How SHA-256 improves cybersecurity

SHA-256 and other hash functions play an important role in cryptography — these hash functions are the unsung heroes of cybersecurity. “Hash” is the secret language that computers use to hide and protect our information. Hash functions turn our data inputs into unique, scrambled codes.

You can think of SHA-256 as a lock with 2^256 possible combinations. The almost infinite number of possible keys used in its output encryption makes it extremely difficult to crack. 

Here are some of the roles that SHA-256 plays in cybersecurity:

• Data integrity: Hash functions like SHA-256 create a unique fingerprint of the data you send via online files or messages. If even the smallest amount of data changes, the fingerprint SHA-256 creates will transform. Thus, SHA-256 can help you detect any attempted cyberattacks, errors, or tampering that may occur during transmission. 

• Data storage: SHA-256 and other hash functions allow for quick data retrieval and organization in databases.
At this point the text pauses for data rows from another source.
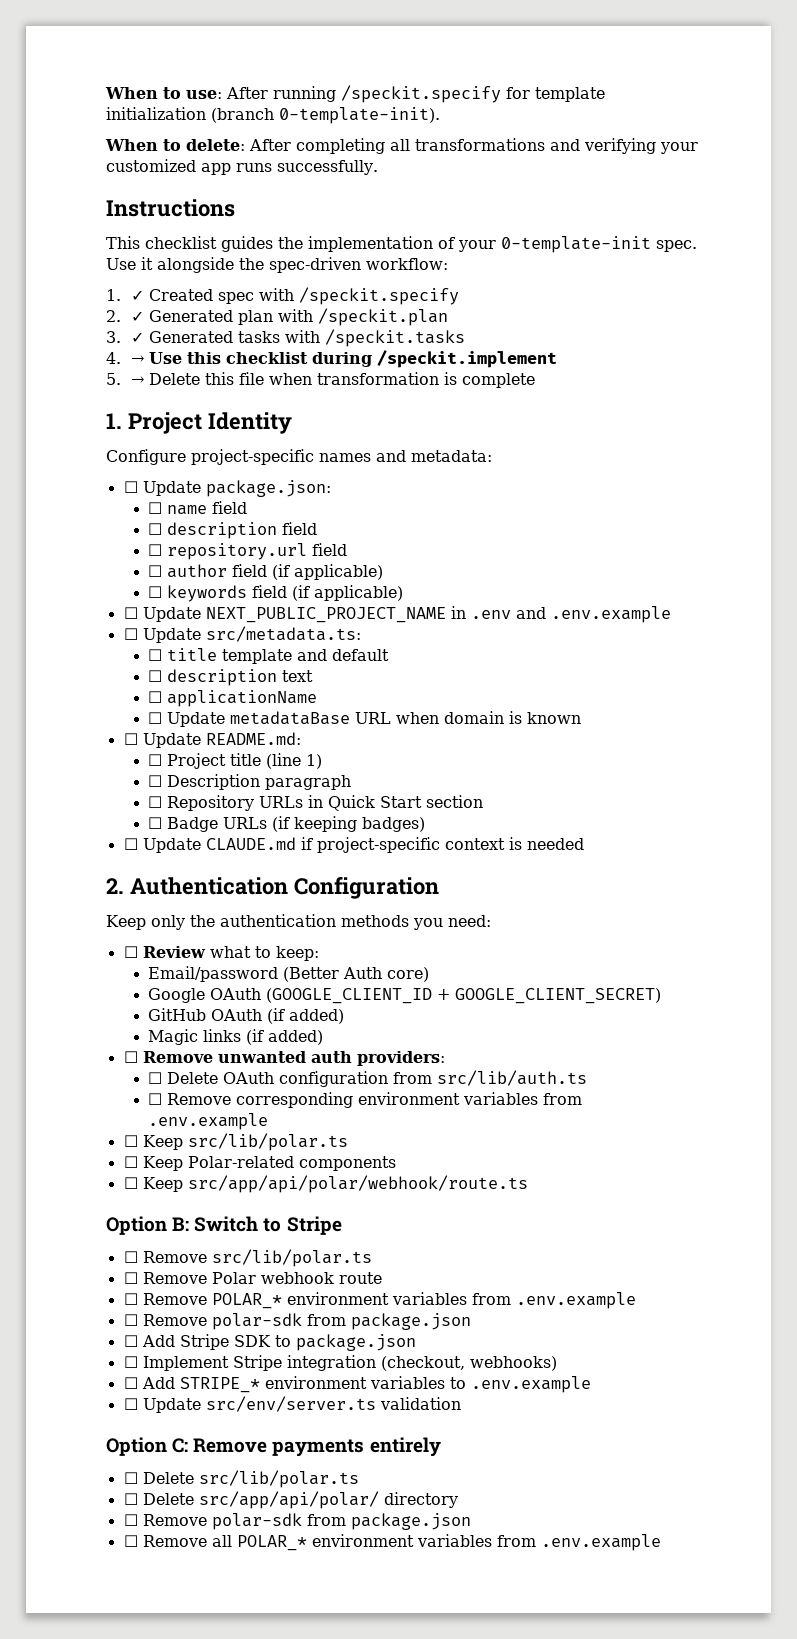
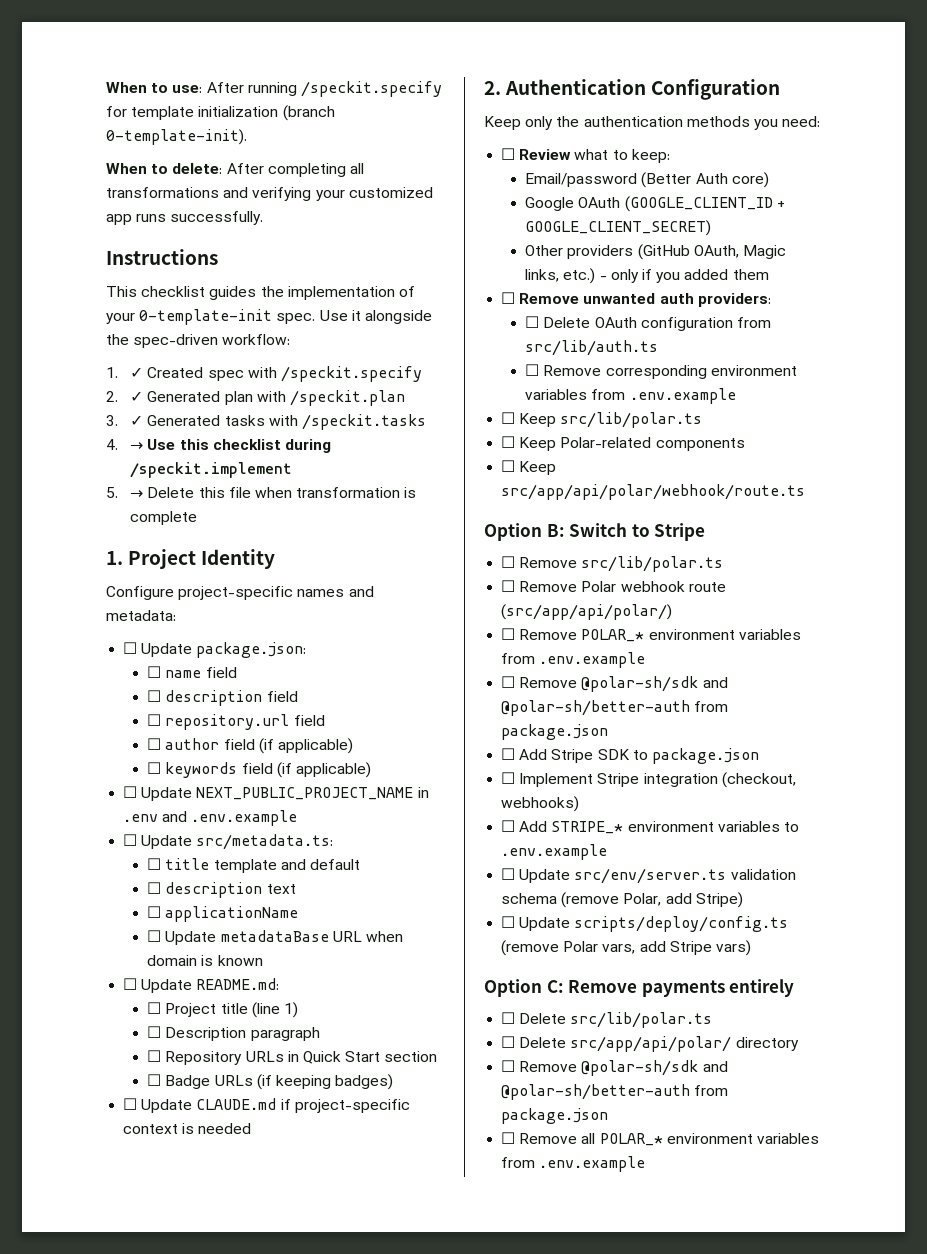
- GitHub OAuth (if added)
- Magic links (if added)
+ Other providers (GitHub OAuth, Magic links, etc.) - only if you added them
- ☐ Remove Polar webhook route
+ ☐ Remove Polar webhook route (src/app/api/polar/)
  ☐ Remove POLAR_* environment variables from .env.example
- ☐ Remove polar-sdk from package.json
+ ☐ Remove @polar-sh/sdk and @polar-sh/better-auth from package.json
- ☐ Update src/env/server.ts validation
+ ☐ Update src/env/server.ts validation schema (remove Polar, add Stripe)
+ ☐ Update scripts/deploy/config.ts (remove Polar vars, add Stripe vars)
  ☐ Delete src/app/api/polar/ directory
- ☐ Remove polar-sdk from package.json
+ ☐ Remove @polar-sh/sdk and @polar-sh/better-auth from package.json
A hash table is then formed that indexes data,  helps secure data integrity, and allows for lightning-fast searches.

• Digital signatures: SHA-256 encrypts your data signature via hash. It allows easy verification that a document hasn’t been altered and was signed by the correct person.

• Password protection: When you create passwords to allow you access to website content, these websites store your passwords via “hash” rather than plain text. SHA-256 is the hash function that allows your passwords to remain secure and offers protection from hackers attempting to steal passwords.

Why the cybersecurity measures matter

In a digital world where cybercriminals look for any way to hack into your life and steal your data, SHA-256 works silently in the background to protect your online activity. This hash function ensures that your data remains intact, your digital transactions are protected, and your passwords are secure. 

This is a vital process as cyber crime can prove costly, regardless of the type of cyberattack that occurs. 

The What Is My IP Address homepage has various cybersecurity tools that you can use to increase your online protection. Be sure to check out our blog for more cybersecurity insights and tips.

Frequently Asked Questions

How does SHA-256 encryption work?

SHA-256 converts data into a unique, fixed 64-character hash using a sequence of complex algorithms, ensuring data integrity and security. It’s one-way, meaning it’s nearly impossible to reverse-engineer the input.

Is SHA-256 still secure?

Yes, SHA-256 remains secure due to its 2^256 possible combinations, making brute-forcing impractical. However, advances in quantum computing may impact its future security.

What are the risks of SHA-256?

SHA-256 is generally secure, but risks arise if it’s used incorrectly or if future computational advances make it vulnerable.

What is the most secure SHA hash?

SHA-512 is currently the most secure in the SHA-2 family, offering a longer hash and increased complexity over SHA-256.